▸ **Your assignment**
Every entry below should appear in the answer exactly as written, apart from the pictures.

▸ **Record extracts**
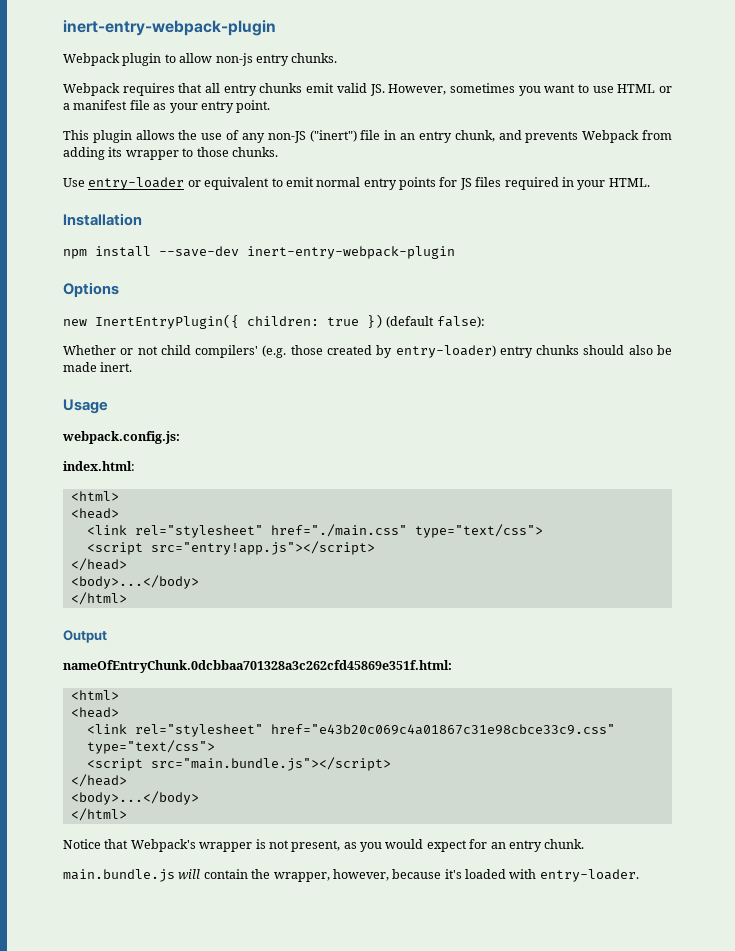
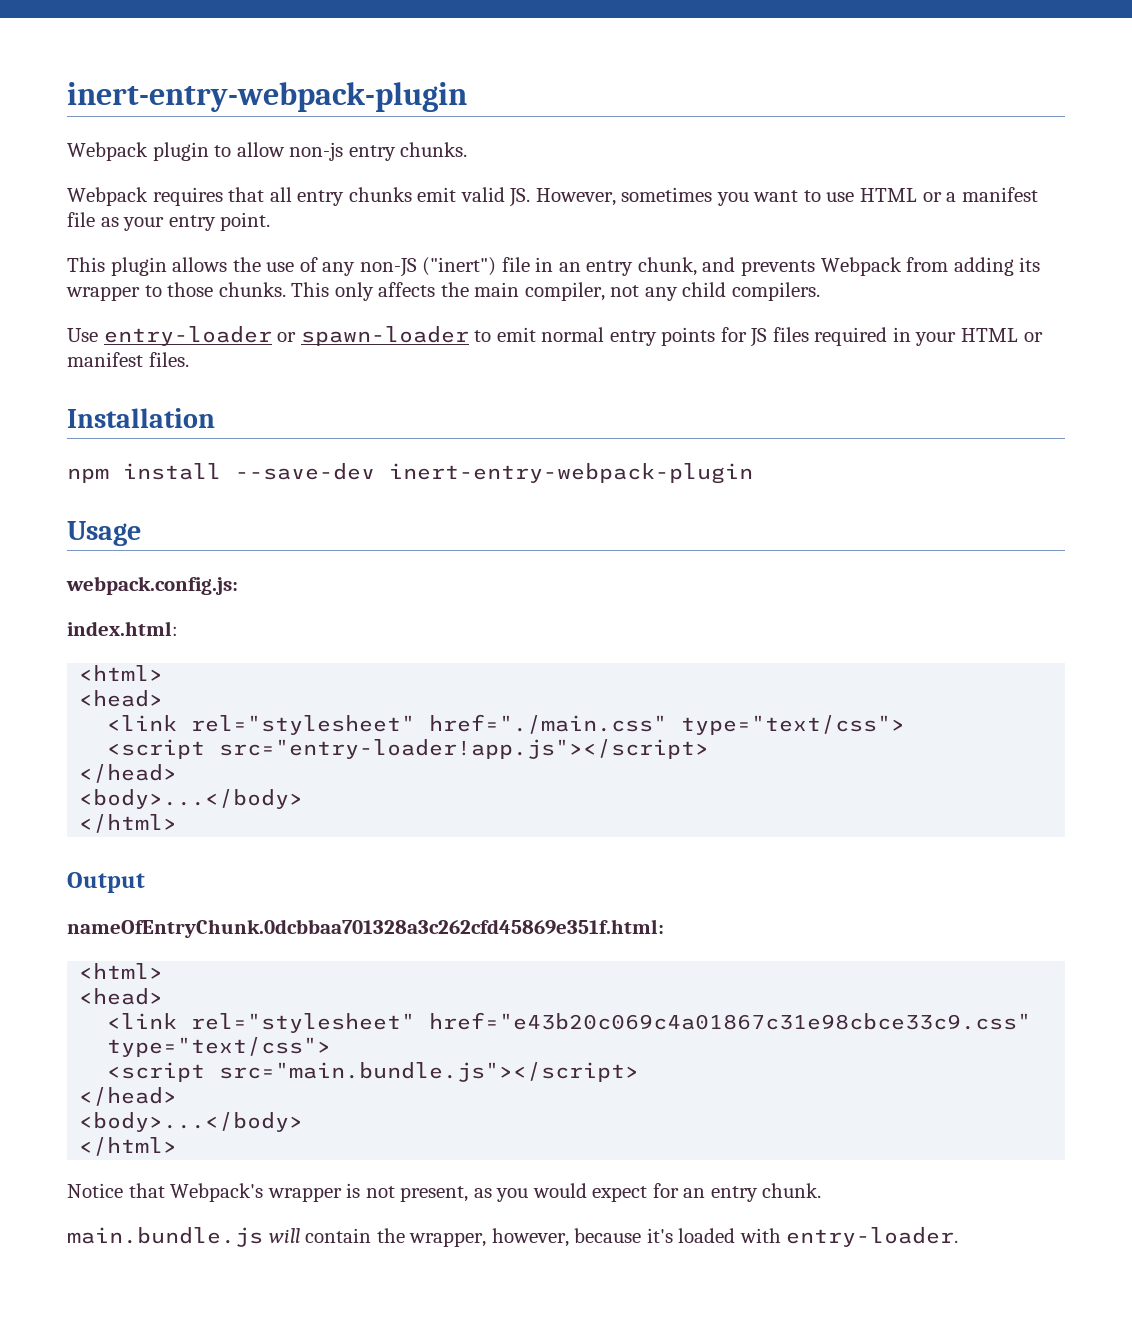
(278, 152) none -> [291,282,820,301] This only affects the main compiler, not any child compilers.
[204,177,270,190] equivalent -> [300,326,469,346] spawn-loader
[608,178,650,187] HTML. -> [961,328,1043,342] [67,352,189,367] HTML or manifest files.
[63,282,119,297] [63,314,485,329] [63,345,673,358] [63,362,133,372] // Options // new InertEntryPlugin({ children: true }) (default false): // Whether or not child compilers' (e.g. those created by entry-loader) entry chunks should also be made inert. -> (753, 473) none
[150,541,375,555] src="entry!app.js"></script> -> [219,739,710,759] src="entry-loader!app.js"></script>

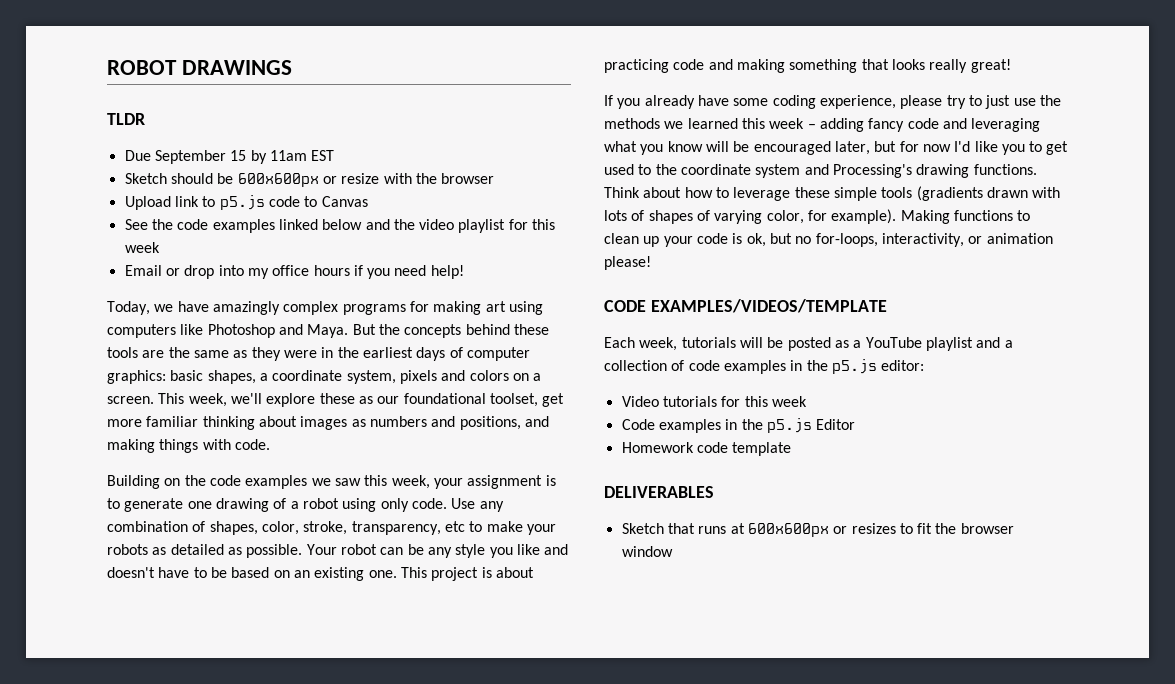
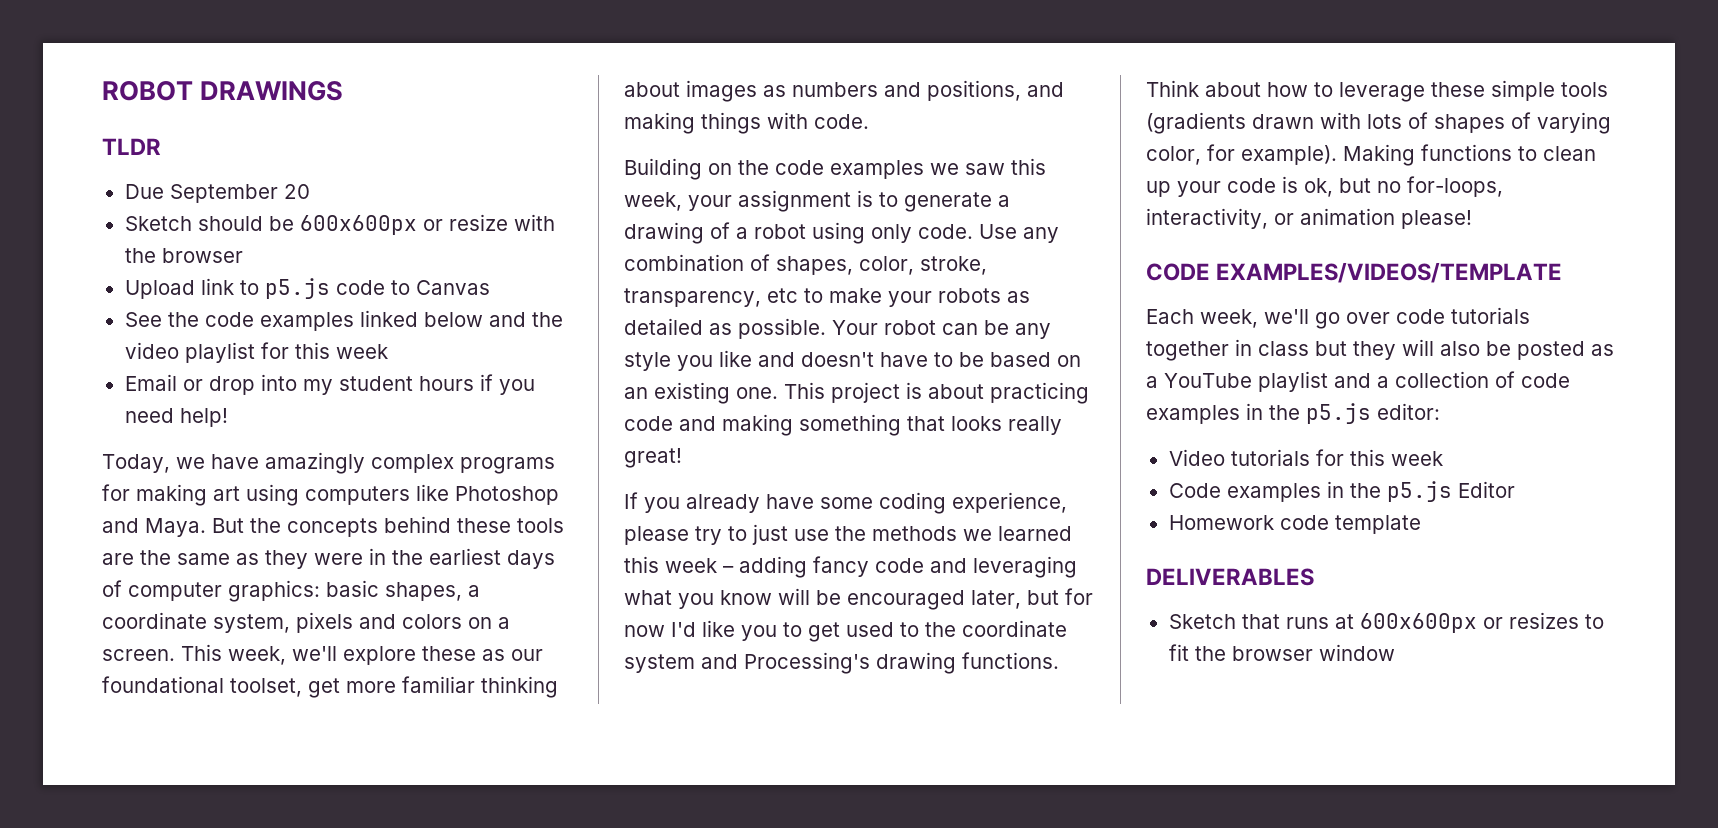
[230,150,335,164] 15 by 11am EST -> [283,184,310,199] 20
[272,265,310,276] office -> [338,376,413,391] student
[187,501,212,509] one -> [998,195,1010,207] a
[681,337,763,348] tutorials will -> [1264,307,1530,329] [1146,339,1480,361] we'll go over code tutorials together in class but they will also

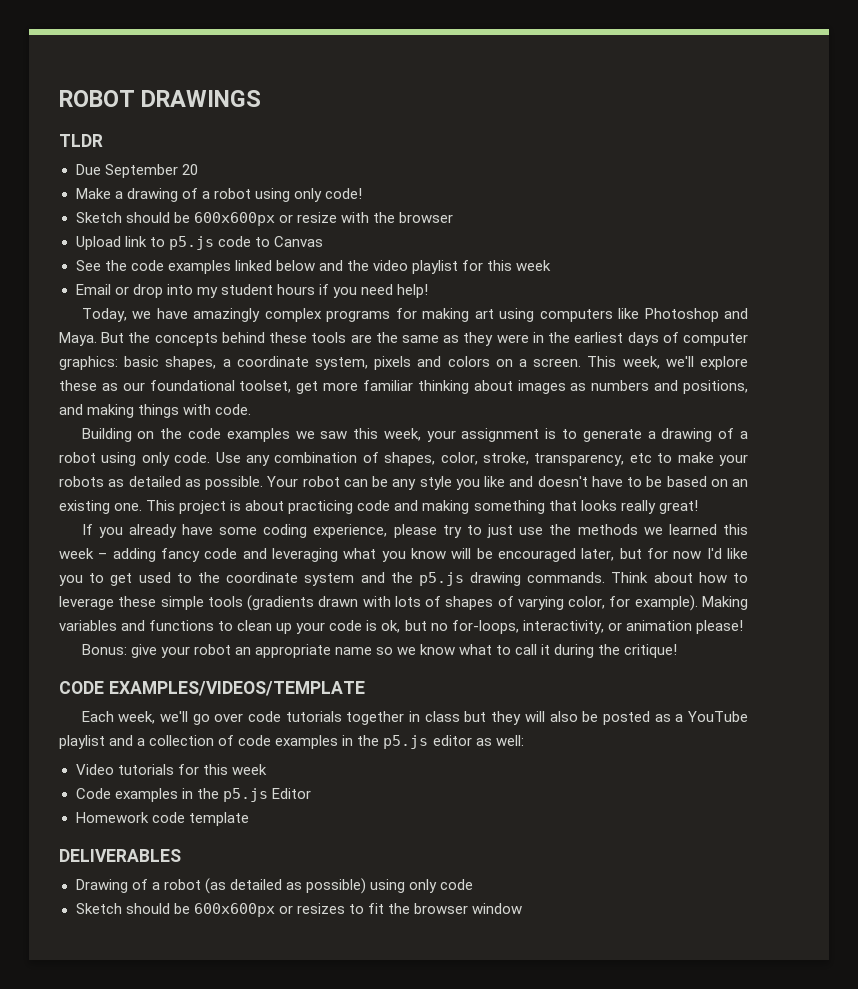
(310, 191) none -> [75,188,362,202] // Make a drawing of a robot using only code!
[744,652,1059,674] Processing's drawing functions. -> [390,572,606,586] the p5.js drawing commands.
(1415, 155) none -> [59,620,146,631] variables and
(1472, 219) none -> [81,644,678,658] // Bonus: give your robot an appropriate name so we know what to call it during the critique!
[1377,403,1440,420] editor: -> [432,735,524,746] editor as well:
[1168,614,1354,629] Sketch that runs at -> [75,878,474,894] [75,903,190,914] Drawing of a robot (as detailed as possible) using only code // Sketch should be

▸ **Result below**
(278, 152) none -> [291,282,820,301] This only affects the main compiler, not any child compilers.
[204,177,270,190] equivalent -> [300,326,469,346] spawn-loader
[608,178,650,187] HTML. -> [961,328,1043,342] [67,352,189,367] HTML or manifest files.
[63,282,119,297] [63,314,485,329] [63,345,673,358] [63,362,133,372] // Options // new InertEntryPlugin({ children: true }) (default false): // Whether or not child compilers' (e.g. those created by entry-loader) entry chunks should also be made inert. -> (753, 473) none
[150,541,375,555] src="entry!app.js"></script> -> [219,739,710,759] src="entry-loader!app.js"></script>

[230,150,335,164] 15 by 11am EST -> [283,184,310,199] 20
[272,265,310,276] office -> [338,376,413,391] student
[187,501,212,509] one -> [998,195,1010,207] a
[681,337,763,348] tutorials will -> [1264,307,1530,329] [1146,339,1480,361] we'll go over code tutorials together in class but they will also

(310, 191) none -> [75,188,362,202] // Make a drawing of a robot using only code!
[744,652,1059,674] Processing's drawing functions. -> [390,572,606,586] the p5.js drawing commands.
(1415, 155) none -> [59,620,146,631] variables and
(1472, 219) none -> [81,644,678,658] // Bonus: give your robot an appropriate name so we know what to call it during the critique!
[1377,403,1440,420] editor: -> [432,735,524,746] editor as well:
[1168,614,1354,629] Sketch that runs at -> [75,878,474,894] [75,903,190,914] Drawing of a robot (as detailed as possible) using only code // Sketch should be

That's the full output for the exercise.